Nach den Rathäusern von Schöneberg und Neukölln tagen die Rechtspopulisten in Berlin nun ein drittes Mal in einem Bezirksamt. Das Bündnis „Rechtspopulismus stoppen“ warnte davor, „Zivilcourage zur bloßen Worthülse verkommen zu lassen“ und kritisierte, dass das Rathaus für „Pro Deutschland“ offen gehalten worden ist, Gegenveranstaltungen aber aus den Räumen verbannt wurden. So hatte am Freitagnachmittag das Berliner Verwaltungsgericht entschieden: Die klagende Linkspartei könne keine Räume im Bezirksamt verlangen, „Pro Deutschland“ hatte sein Treffen zuerst angemeldet, außerdem drohten zwischen Linken und Rechten einer Lageeinschätzung der Polizei zufolge Auseinandersetzungen.

Gerichte hatten Rechten immer wieder Treffen in öffentlichen Gebäuden zugestanden. So habe nicht nur „Pro Deutschland“, sondern auch die rechtsextreme NPD wie jede Partei einen Anspruch auf Bezirksräume, entschied das Verwaltungsgericht 2010. Im Juli traf sich „Pro Deutschland“ nach einem zähen Rechtsstreit unter Polizeischutz im geschichtsträchtigen Rathaus Schöneberg.

Die Rechtspopulisten begannen vor sechs Jahren als „Pro Köln“, bei den dortigen Kommunalwahlen 2009 zogen sie mit 5,4 Prozent in den Stadtrat ein.
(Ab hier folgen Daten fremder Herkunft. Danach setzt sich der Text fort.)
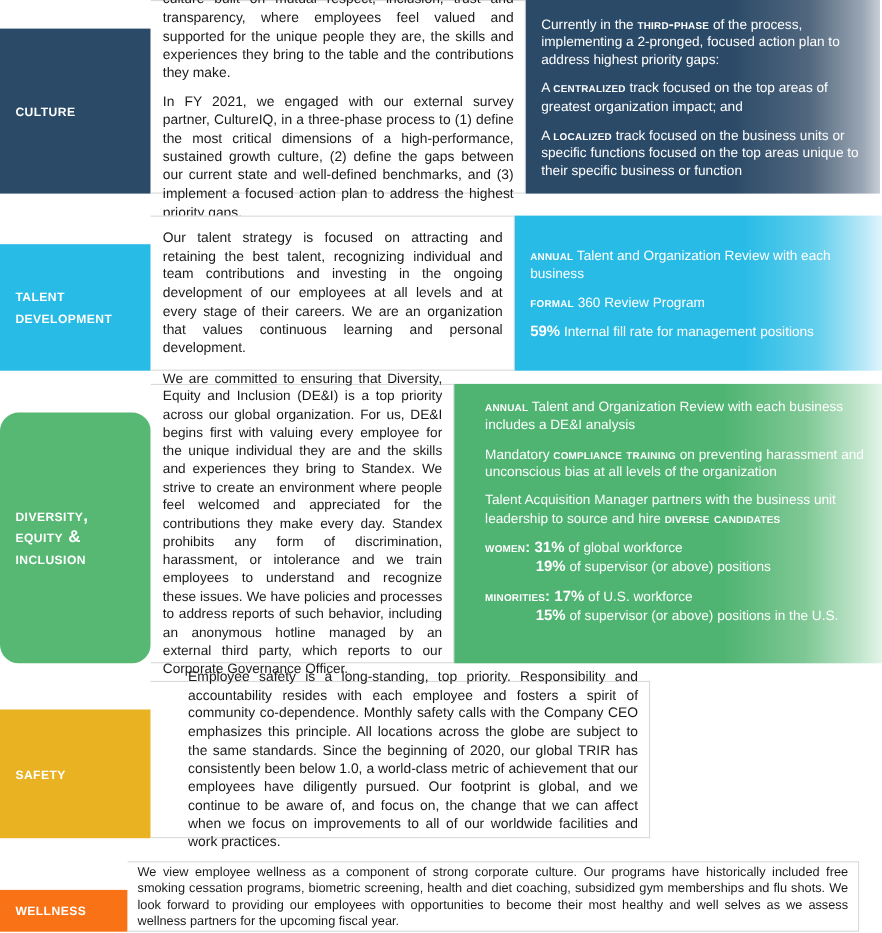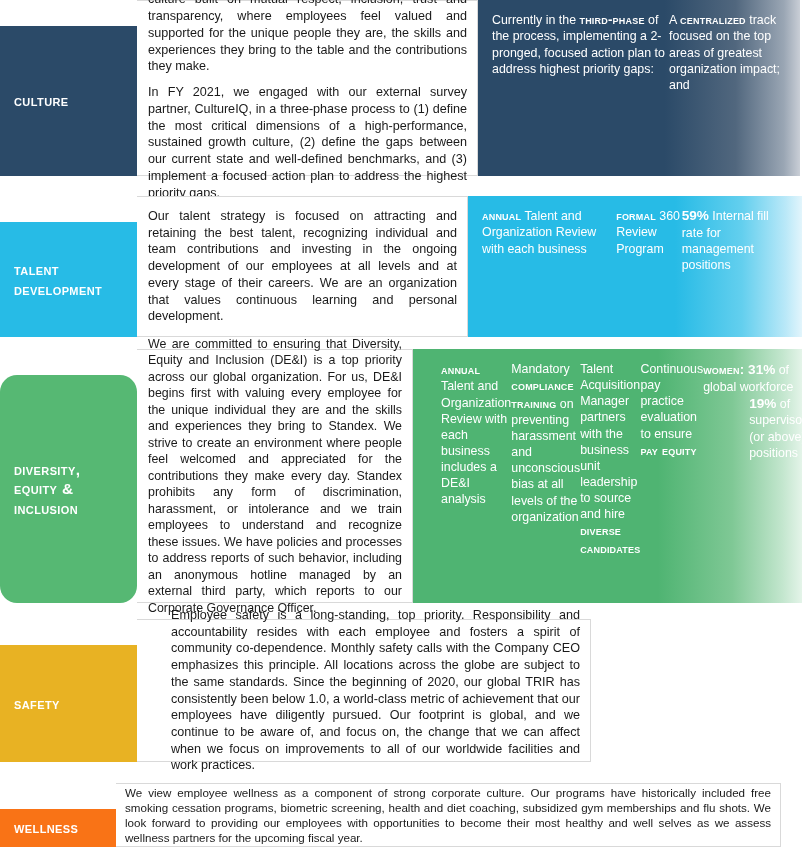"Currently in the third-phase of" .panel-cell { flex-direction: row -> column }
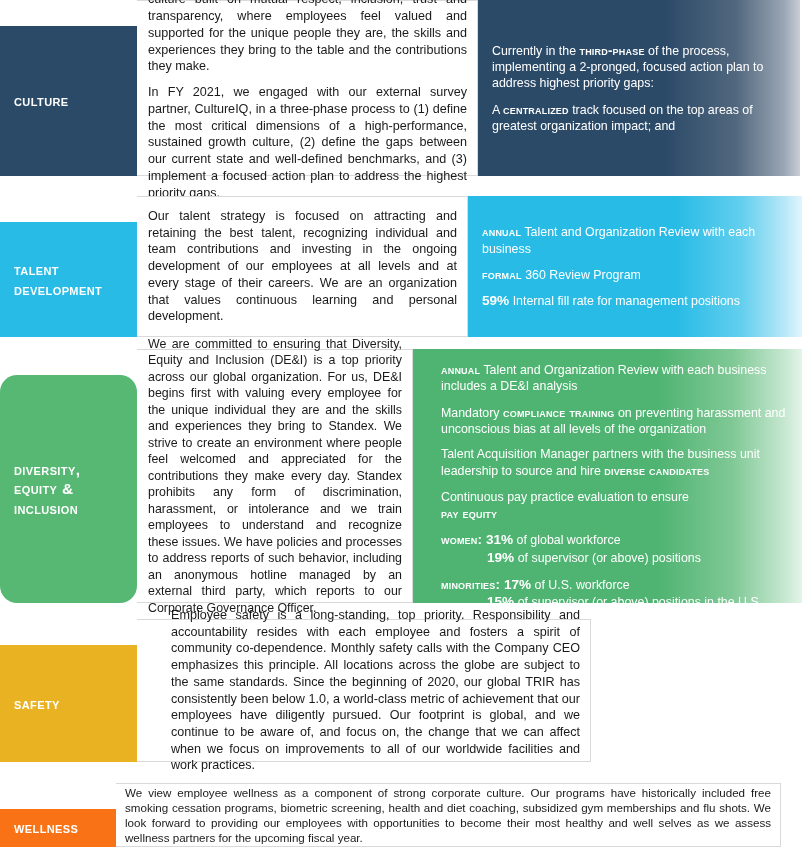"A localized track focused on" div.pitem { html: none -> <div> <span>A </span><span>Localized</span><span> track focused on the business units or specific functions focused on the top areas unique to their specific business or function</span> </div> }
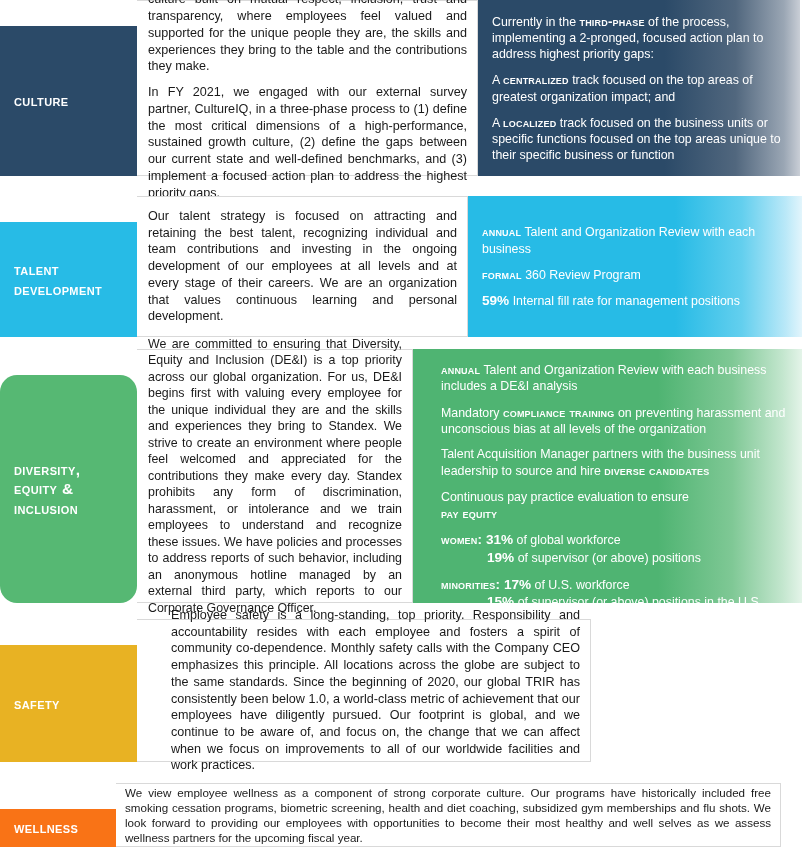"Continuous pay practice evaluation to" div.pitem { html: <div> <span>Continuous pay practice evaluation to ensure </span><br><span>Pay Equity</span> </div> -> none }
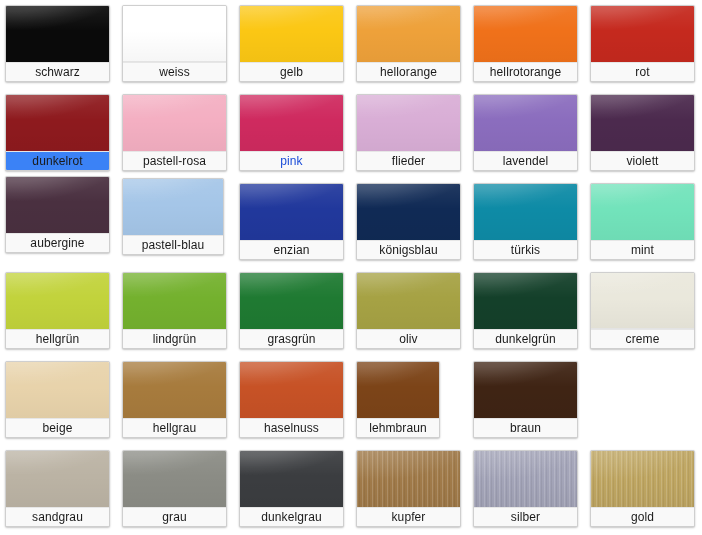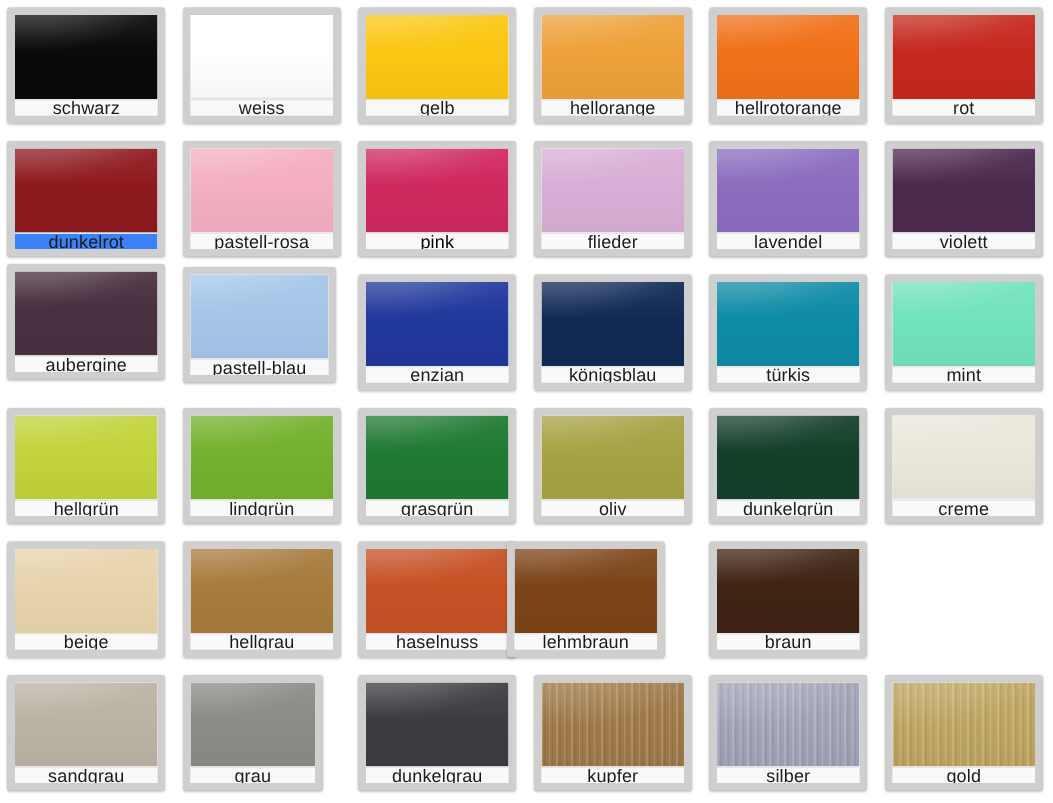"schwarz" .swatch-card { border: 5px solid #0f172a -> 1px solid #0f172a }
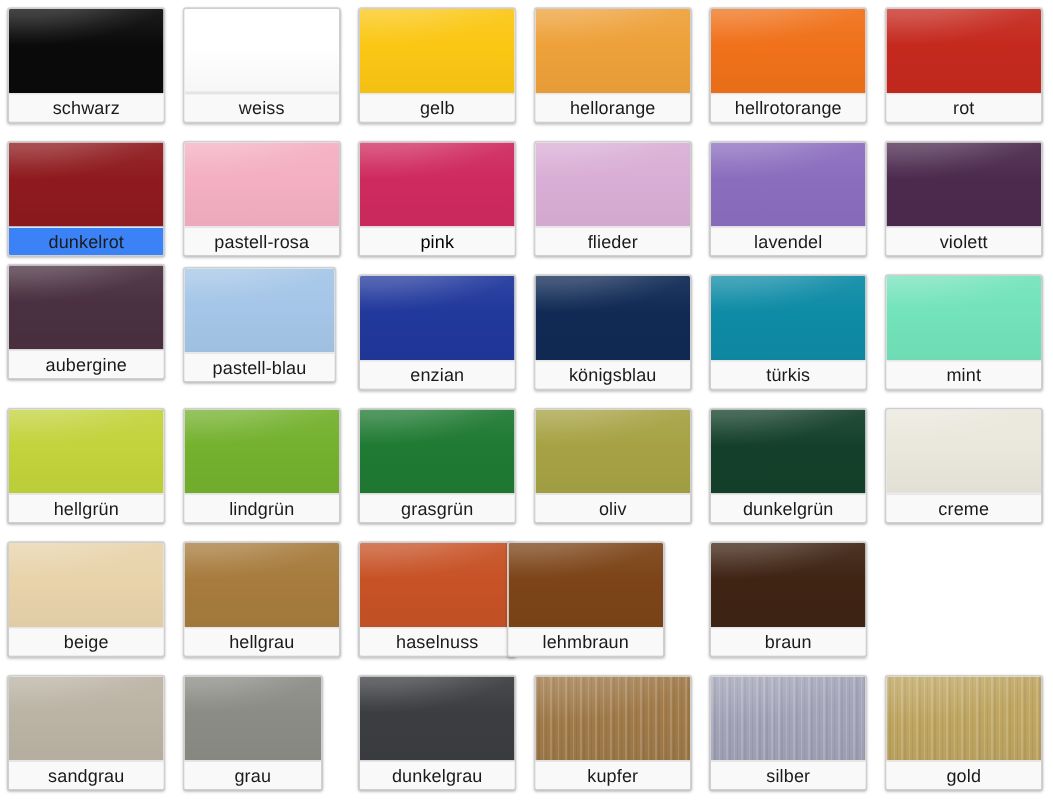"pink" div.swatch-label { color: #000000 -> #1d4ed8 }
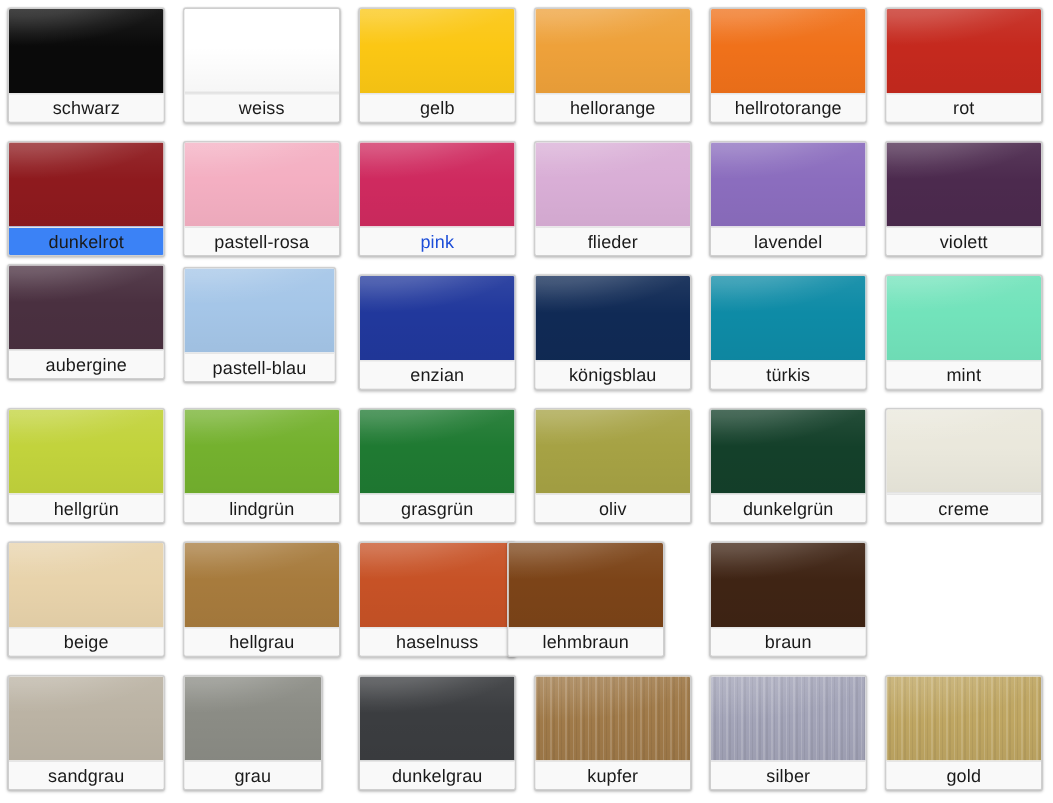"lehmbraun" div.swatch-card { left: 338px -> 356px; width: 105px -> 84px }
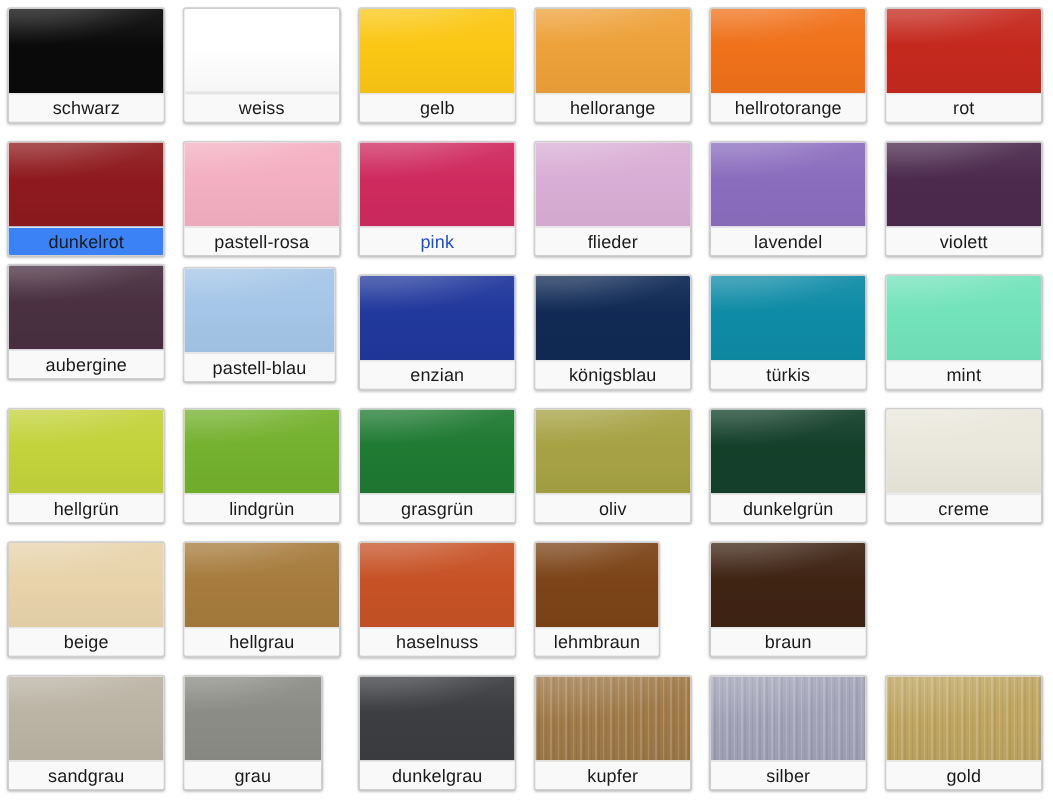"grau" div.swatch-card { width: 93px -> 105px }
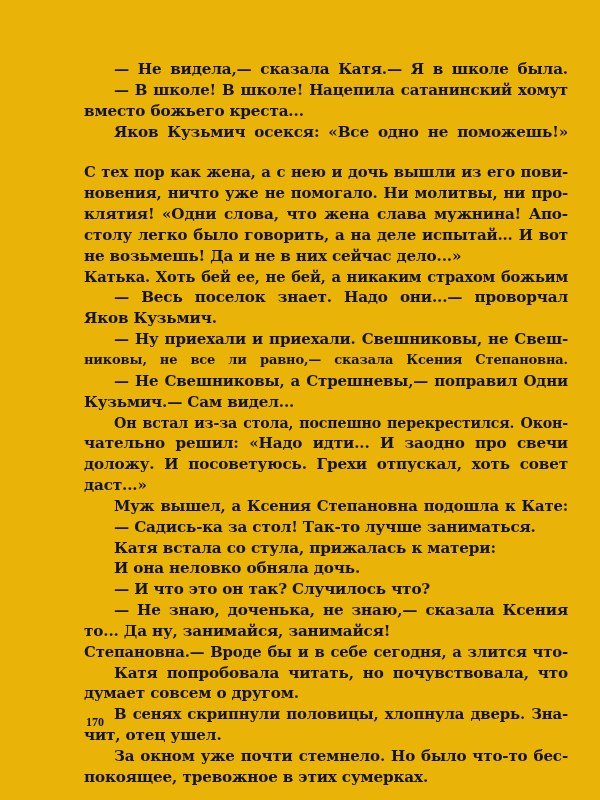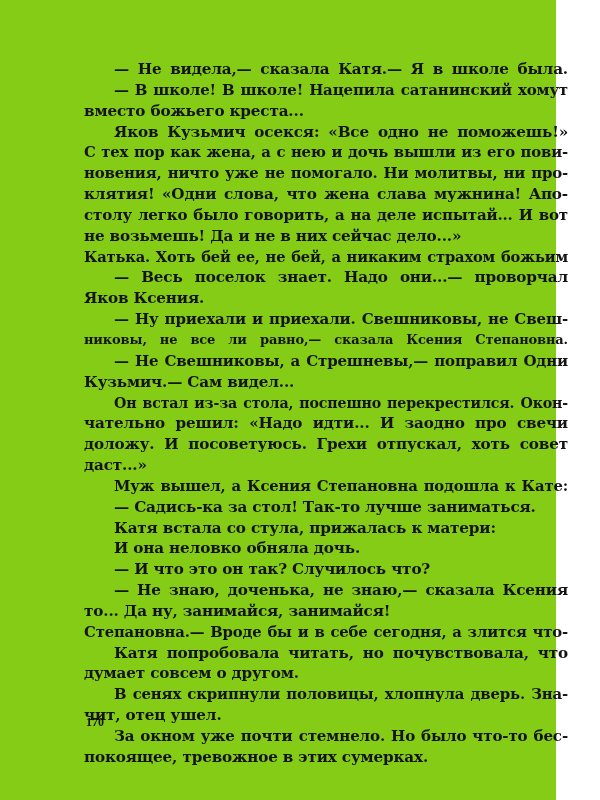"— Не видела,— сказала Катя.—" .page { background: #84cc16 -> #eab308; width: 556px -> 600px }
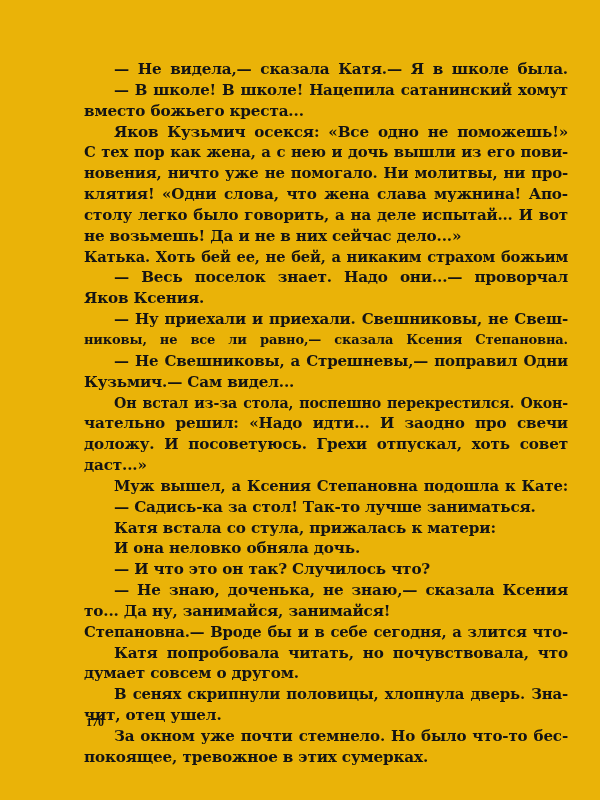"С тех пор как жена," span.line { margin-top: none -> 20px }
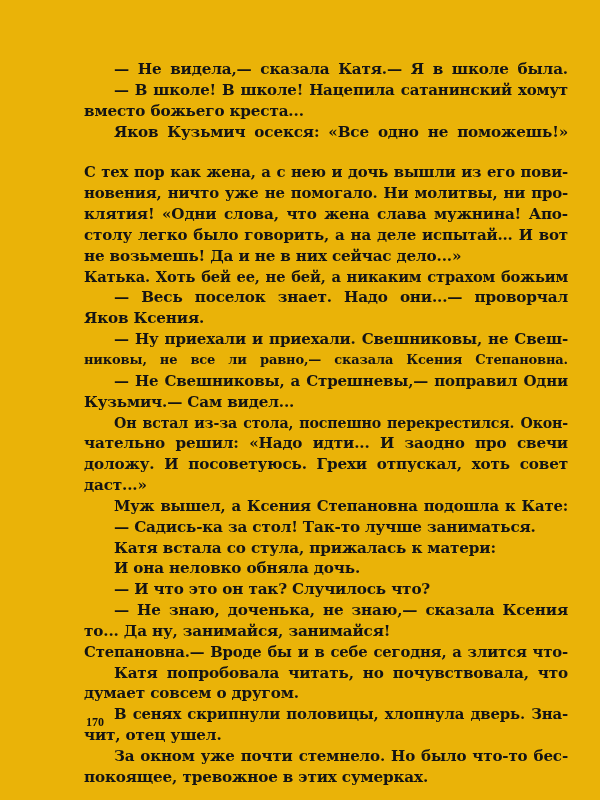"Яков Ксения." span.line { text: Ксения -> Кузьмич }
MitWarnungen vor Einwanderern, insbesondere Muslimen, und Forderungen nach härteren Strafen gegen Kleinkriminelle sollen sowohl Rechtsradikale als auch Nationalkonservative gewonnen werden. Dabei distanziert sich „Pro Deutschland“offiziell von Extremisten. Man wolle aber „Recht und Ordnung“, die Strafmündigkeit auf 12 Jahre senken und „das preußische Erbe“ stärken.